Cherreads

Chapter 465 - Chapter 465: Frost

"Found it! Marcus, we found it!"

Vander's voice boomed through the corridor, enthusiastic and breathless in equal measure. He burst into Marcus's quarters waving an envelope overhead like a victory banner, his weathered face split by a grin of pure triumph.

They'd sent out dozens of scouts, informants, and messengers throughout the known world, chasing fragments of rumors and half-remembered stories. Finding information about a wandering mage who deliberately avoided detection had been like trying to catch smoke with bare hands. But finally, finally, they had something concrete.

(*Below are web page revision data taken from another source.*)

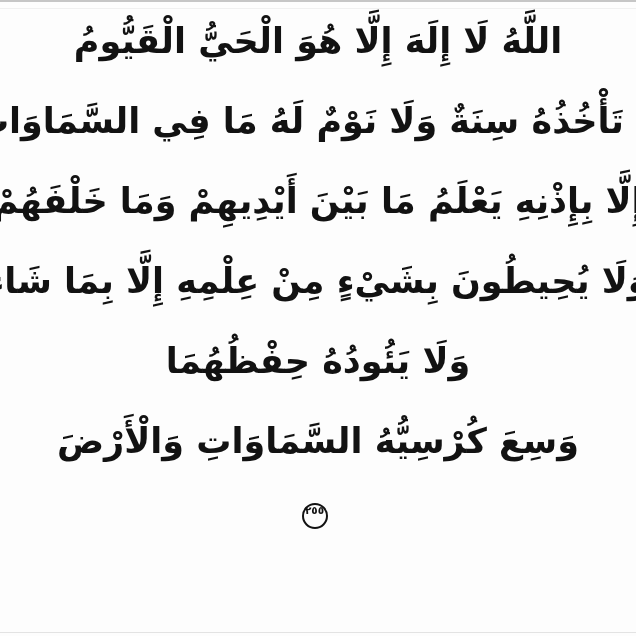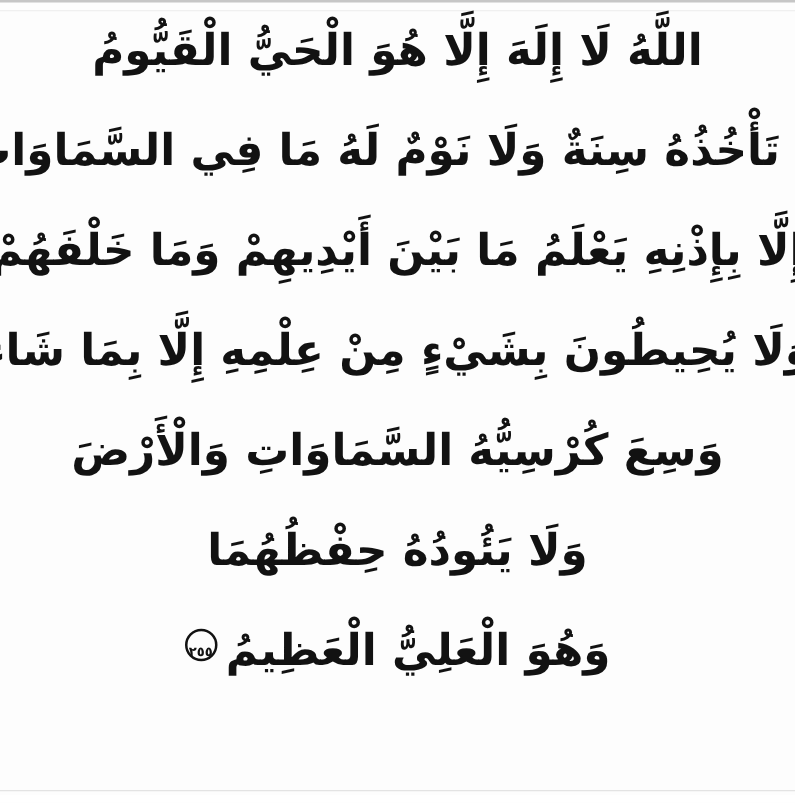"وَسِعَ كُرْسِيُّهُ السَّمَاوَاتِ" div.line { order: before "وَلَا يَئُودُهُ حِفْظُهُمَا" -> after "وَلَا يَئُودُهُ حِفْظُهُمَا" }
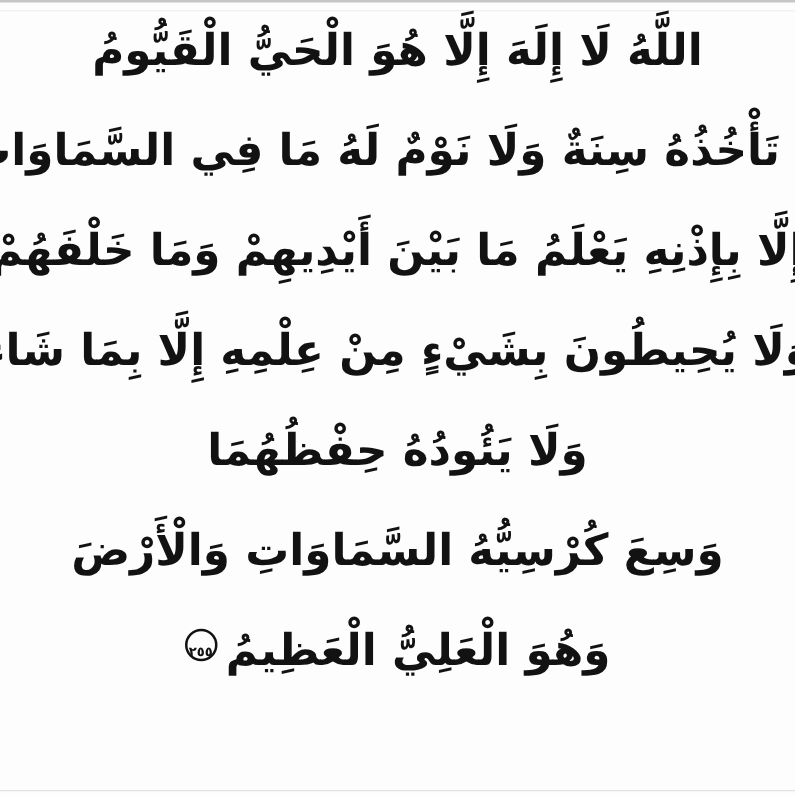"٢٥٥" .ayah-marker { align-items: flex-end -> flex-start }
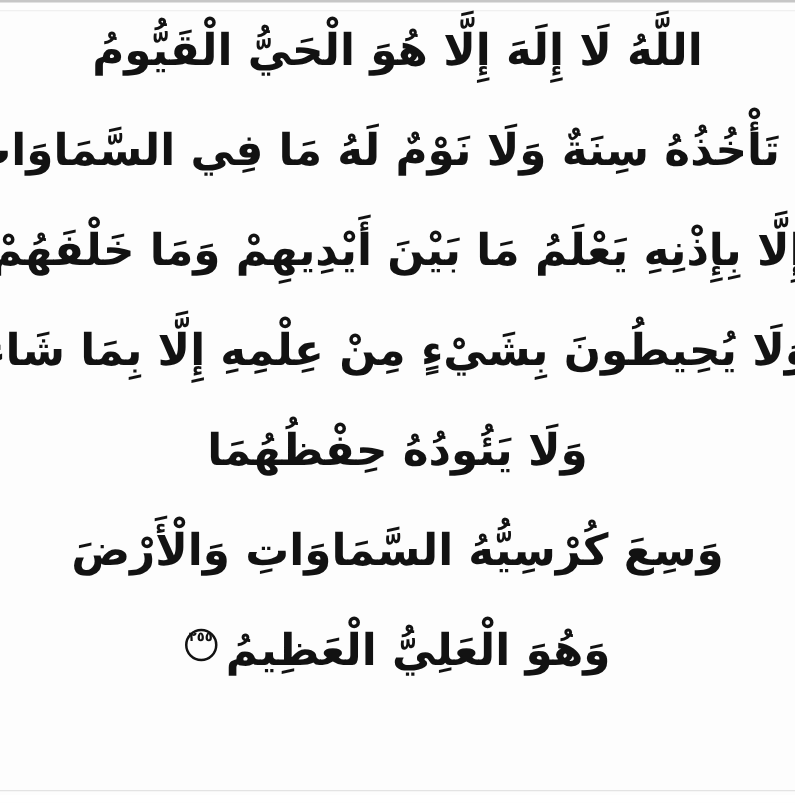"وَهُوَ الْعَلِيُّ الْعَظِيمُ" span.line-text { html: <span>وَهُوَ الْعَلِيُّ الْعَظِيمُ</span> -> none }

"This better be good news," Marcus said, opening his door with an expression of genuine interest. The excitement in Vander's voice suggested this wasn't another dead end. "You actually found the elusive archmage?"

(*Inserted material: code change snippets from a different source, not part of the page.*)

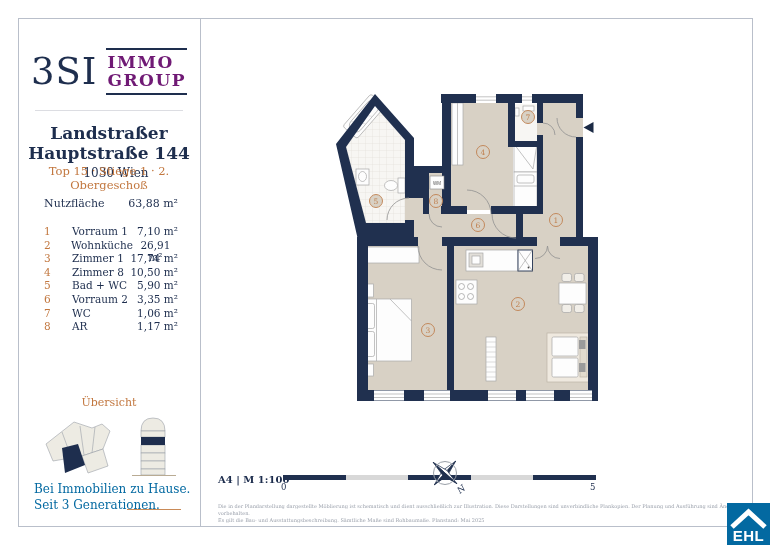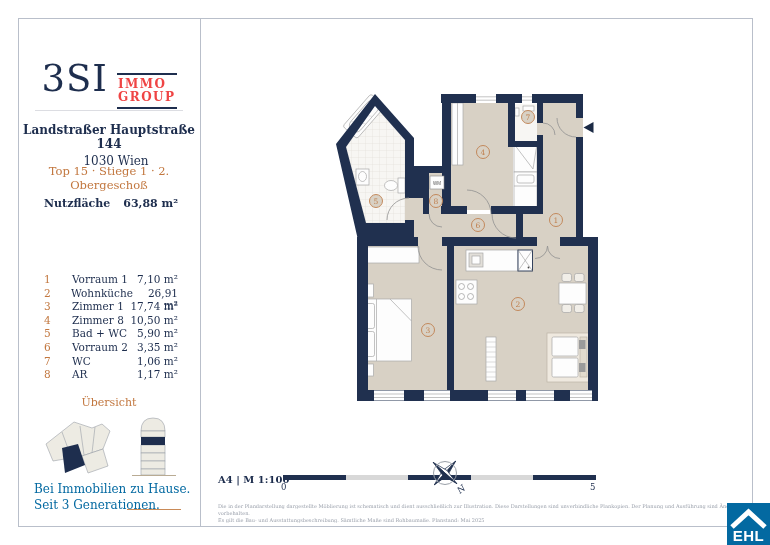"IMMO" .logo-sub { color: #ef4444 -> #701a75; font-size: 12px -> 17px; margin-top: 25px -> none }
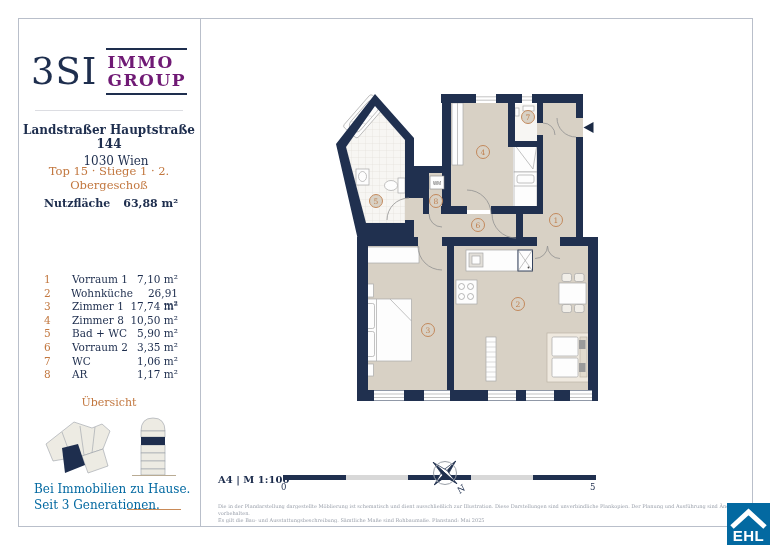"Landstraßer Hauptstraße 144" .address-l1 { font-size: 12px -> 17px }
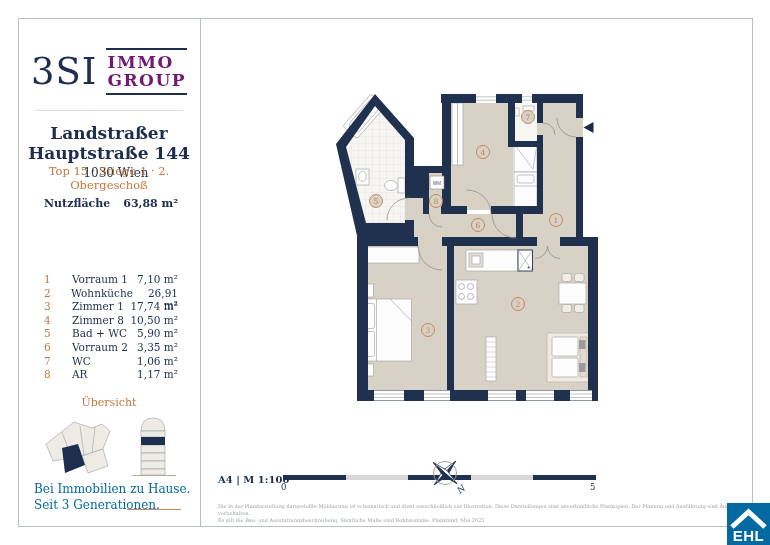"Nutzfläche" .area-head { font-weight: bold -> normal }
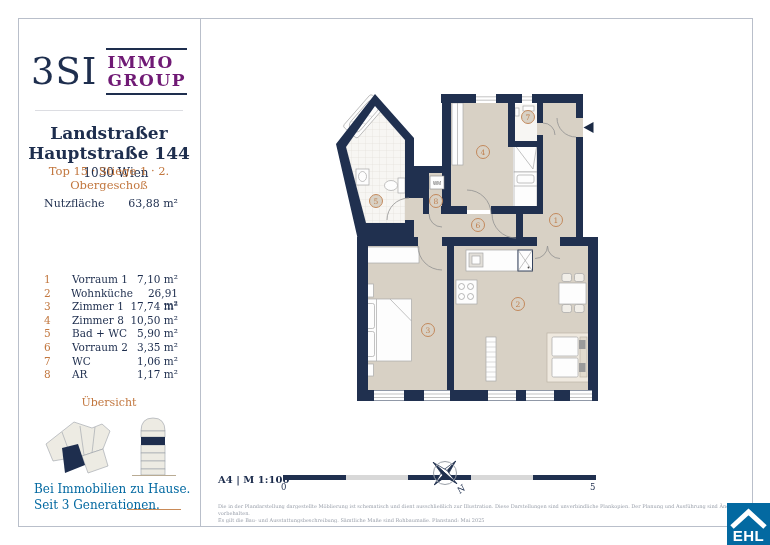"7,10 m²" .area-val { margin-top: 48px -> none; text-align: right -> center }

The big man practically thrust the envelope into Marcus's hands, then made a beeline for the water pitcher sitting on a side table. He poured himself a generous glass and downed half of it in one gulp, clearly having run here at full speed.

"Hah~" Vander wiped his mouth with the back of his hand. "Benzo's people spotted an old mage in Shurima—ancient guy, carrying a massive scroll on his back. They said his exposed skin was this distinctive blue-purple color. Has to be your wandering mage, right? Can't be too many people matching that description."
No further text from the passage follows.